Task instructions
Check every line below for the word "winner" and show those that hold it.

····················

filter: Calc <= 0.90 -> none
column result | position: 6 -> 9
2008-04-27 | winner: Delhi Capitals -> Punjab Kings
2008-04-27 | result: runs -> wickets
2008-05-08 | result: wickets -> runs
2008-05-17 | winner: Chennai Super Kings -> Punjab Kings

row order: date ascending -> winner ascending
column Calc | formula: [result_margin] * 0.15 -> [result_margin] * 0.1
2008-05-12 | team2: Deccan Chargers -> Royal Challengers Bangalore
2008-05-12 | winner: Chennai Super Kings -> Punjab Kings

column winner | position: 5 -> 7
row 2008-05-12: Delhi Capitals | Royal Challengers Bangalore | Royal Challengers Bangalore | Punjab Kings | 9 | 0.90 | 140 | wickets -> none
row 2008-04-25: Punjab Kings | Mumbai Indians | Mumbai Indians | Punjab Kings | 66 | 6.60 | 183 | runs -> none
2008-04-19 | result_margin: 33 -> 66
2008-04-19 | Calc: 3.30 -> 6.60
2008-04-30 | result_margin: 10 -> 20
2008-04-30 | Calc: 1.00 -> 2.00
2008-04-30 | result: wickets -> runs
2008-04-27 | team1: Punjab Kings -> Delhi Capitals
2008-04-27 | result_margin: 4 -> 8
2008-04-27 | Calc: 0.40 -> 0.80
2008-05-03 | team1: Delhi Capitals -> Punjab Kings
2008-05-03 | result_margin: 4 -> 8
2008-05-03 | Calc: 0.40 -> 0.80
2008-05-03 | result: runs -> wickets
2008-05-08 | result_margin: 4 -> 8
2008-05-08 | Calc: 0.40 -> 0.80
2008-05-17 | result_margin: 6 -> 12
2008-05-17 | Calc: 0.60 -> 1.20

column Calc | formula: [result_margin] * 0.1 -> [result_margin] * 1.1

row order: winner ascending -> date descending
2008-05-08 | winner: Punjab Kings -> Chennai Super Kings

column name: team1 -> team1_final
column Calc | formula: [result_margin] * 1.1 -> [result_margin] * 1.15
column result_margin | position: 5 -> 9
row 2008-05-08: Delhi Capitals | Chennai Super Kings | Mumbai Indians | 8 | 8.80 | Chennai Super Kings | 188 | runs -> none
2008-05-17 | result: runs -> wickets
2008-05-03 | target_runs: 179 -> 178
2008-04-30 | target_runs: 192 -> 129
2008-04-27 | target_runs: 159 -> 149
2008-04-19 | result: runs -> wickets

····················

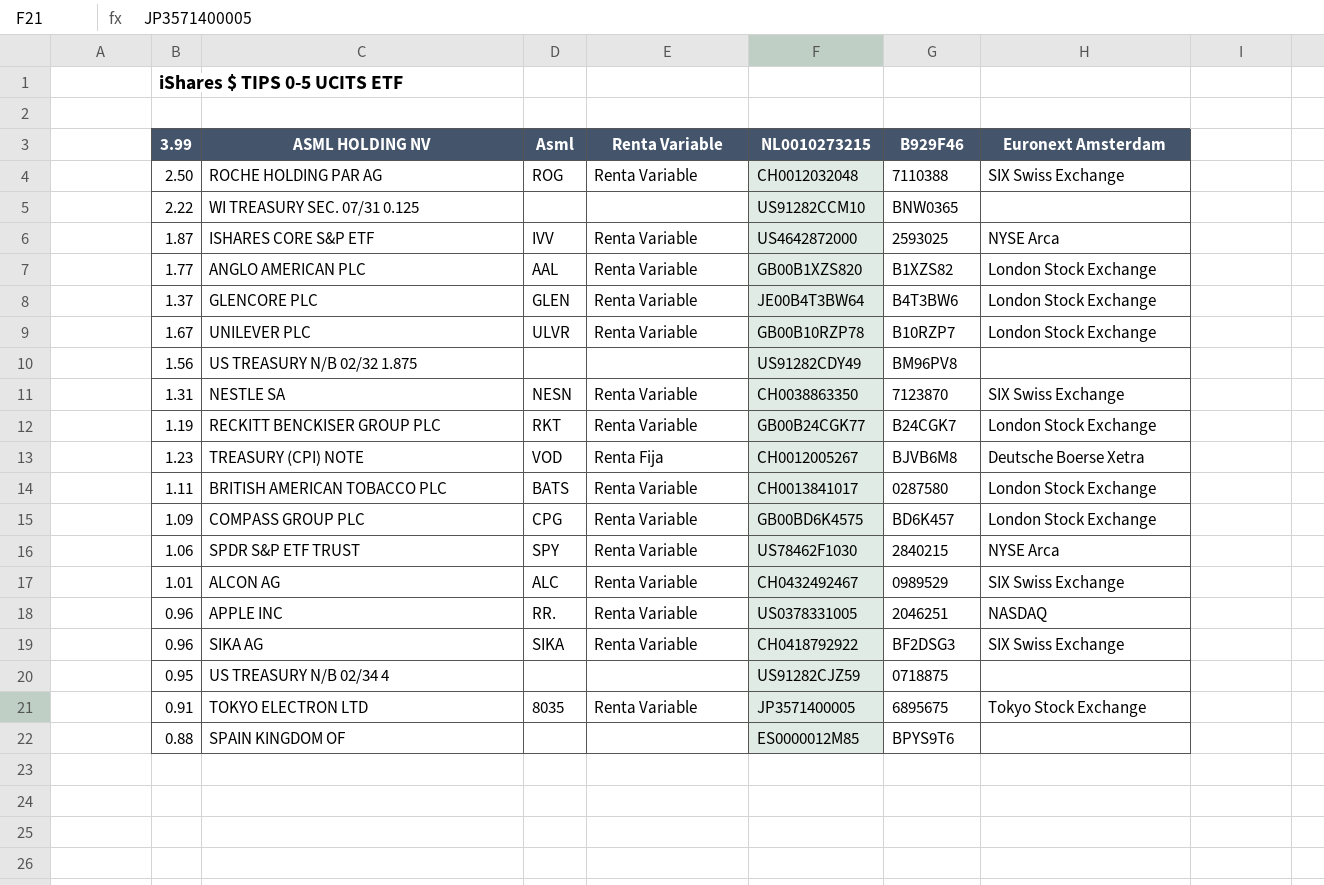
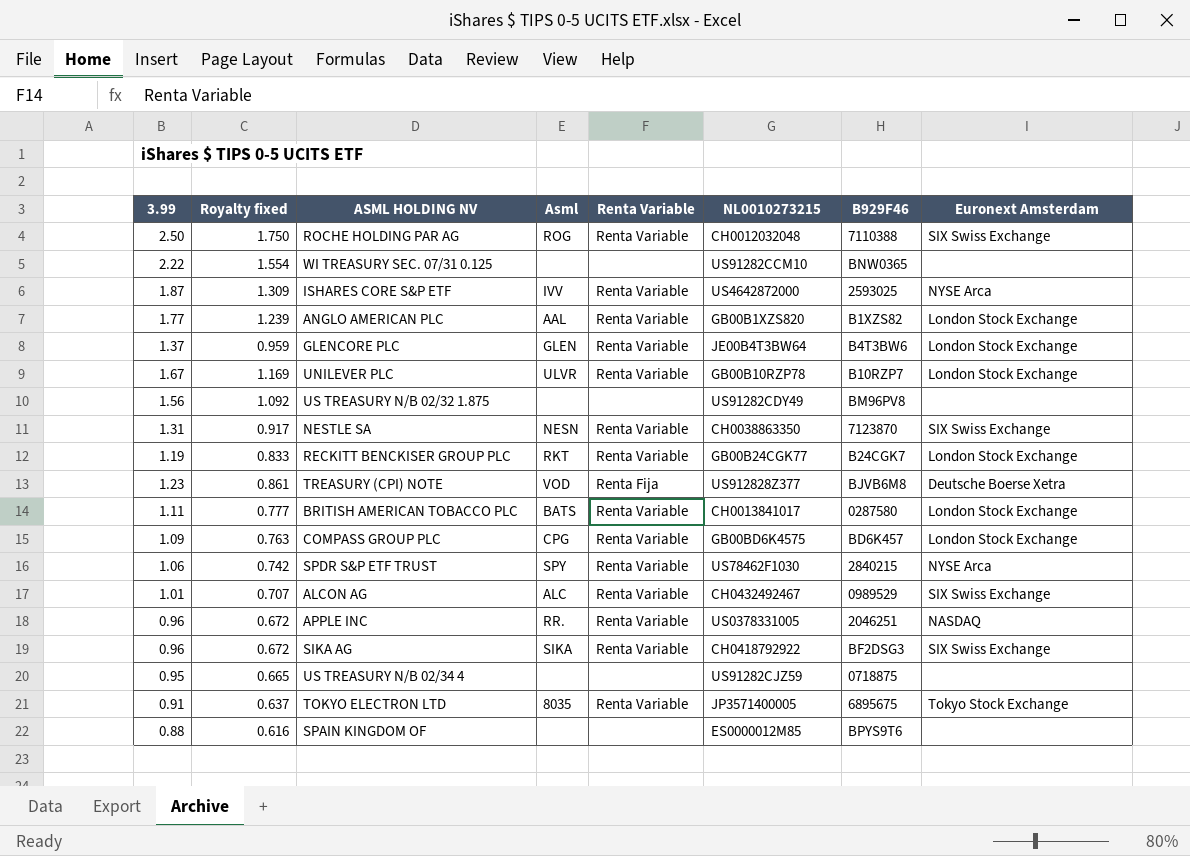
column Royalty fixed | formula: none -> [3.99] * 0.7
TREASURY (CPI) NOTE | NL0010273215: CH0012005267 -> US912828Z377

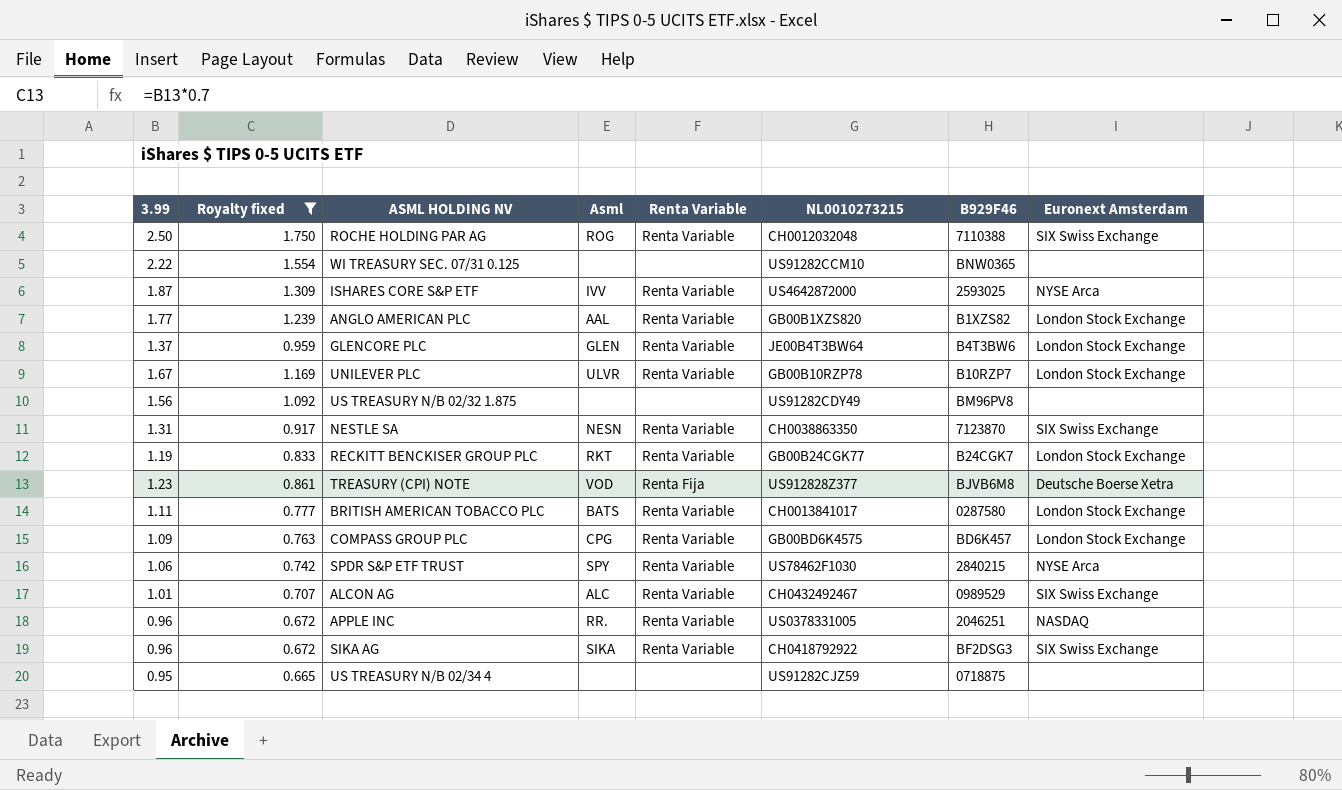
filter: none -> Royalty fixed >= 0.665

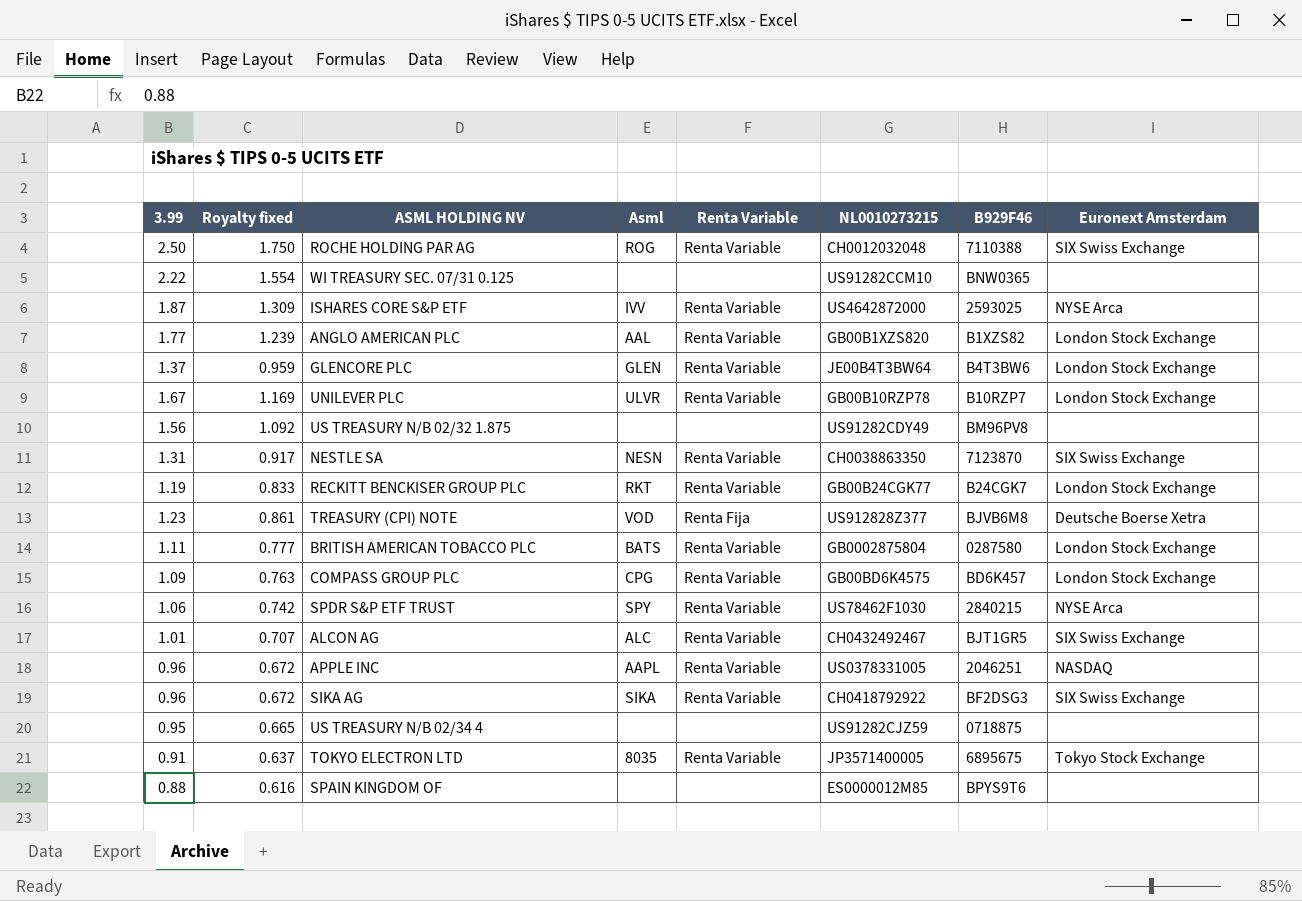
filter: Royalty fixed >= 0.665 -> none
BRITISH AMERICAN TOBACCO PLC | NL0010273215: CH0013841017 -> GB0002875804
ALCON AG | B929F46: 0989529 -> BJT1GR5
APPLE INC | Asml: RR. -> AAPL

····················

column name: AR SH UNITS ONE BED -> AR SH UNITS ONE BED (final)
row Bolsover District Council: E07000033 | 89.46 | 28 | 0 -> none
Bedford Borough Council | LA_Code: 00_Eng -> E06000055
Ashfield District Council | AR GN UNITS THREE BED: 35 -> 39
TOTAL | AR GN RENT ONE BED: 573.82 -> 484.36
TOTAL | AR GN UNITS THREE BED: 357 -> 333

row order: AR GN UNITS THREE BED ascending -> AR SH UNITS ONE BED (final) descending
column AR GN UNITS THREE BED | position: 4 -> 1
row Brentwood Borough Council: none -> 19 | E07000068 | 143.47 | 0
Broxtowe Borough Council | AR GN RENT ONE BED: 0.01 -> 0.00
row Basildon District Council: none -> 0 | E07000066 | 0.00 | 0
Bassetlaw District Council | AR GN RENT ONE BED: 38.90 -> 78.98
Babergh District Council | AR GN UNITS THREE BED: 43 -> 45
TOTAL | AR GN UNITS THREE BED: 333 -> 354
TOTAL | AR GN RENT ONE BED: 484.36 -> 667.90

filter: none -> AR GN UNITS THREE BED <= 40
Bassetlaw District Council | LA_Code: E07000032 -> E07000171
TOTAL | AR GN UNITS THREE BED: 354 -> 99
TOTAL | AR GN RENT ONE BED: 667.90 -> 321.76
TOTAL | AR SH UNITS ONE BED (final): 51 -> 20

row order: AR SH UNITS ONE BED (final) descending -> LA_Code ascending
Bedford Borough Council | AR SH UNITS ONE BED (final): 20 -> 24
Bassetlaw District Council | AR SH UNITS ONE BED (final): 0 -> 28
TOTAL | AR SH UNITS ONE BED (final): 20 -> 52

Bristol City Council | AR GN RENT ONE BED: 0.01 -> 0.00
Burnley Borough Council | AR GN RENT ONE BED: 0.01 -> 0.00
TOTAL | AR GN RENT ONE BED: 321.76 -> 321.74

····················

Exercise answer
2008-04-27 | winner: Delhi Capitals -> Punjab Kings
2008-05-17 | winner: Chennai Super Kings -> Punjab Kings
row order: date ascending -> winner ascending
2008-05-12 | winner: Chennai Super Kings -> Punjab Kings
column winner | position: 5 -> 7
row order: winner ascending -> date descending
2008-05-08 | winner: Punjab Kings -> Chennai Super Kings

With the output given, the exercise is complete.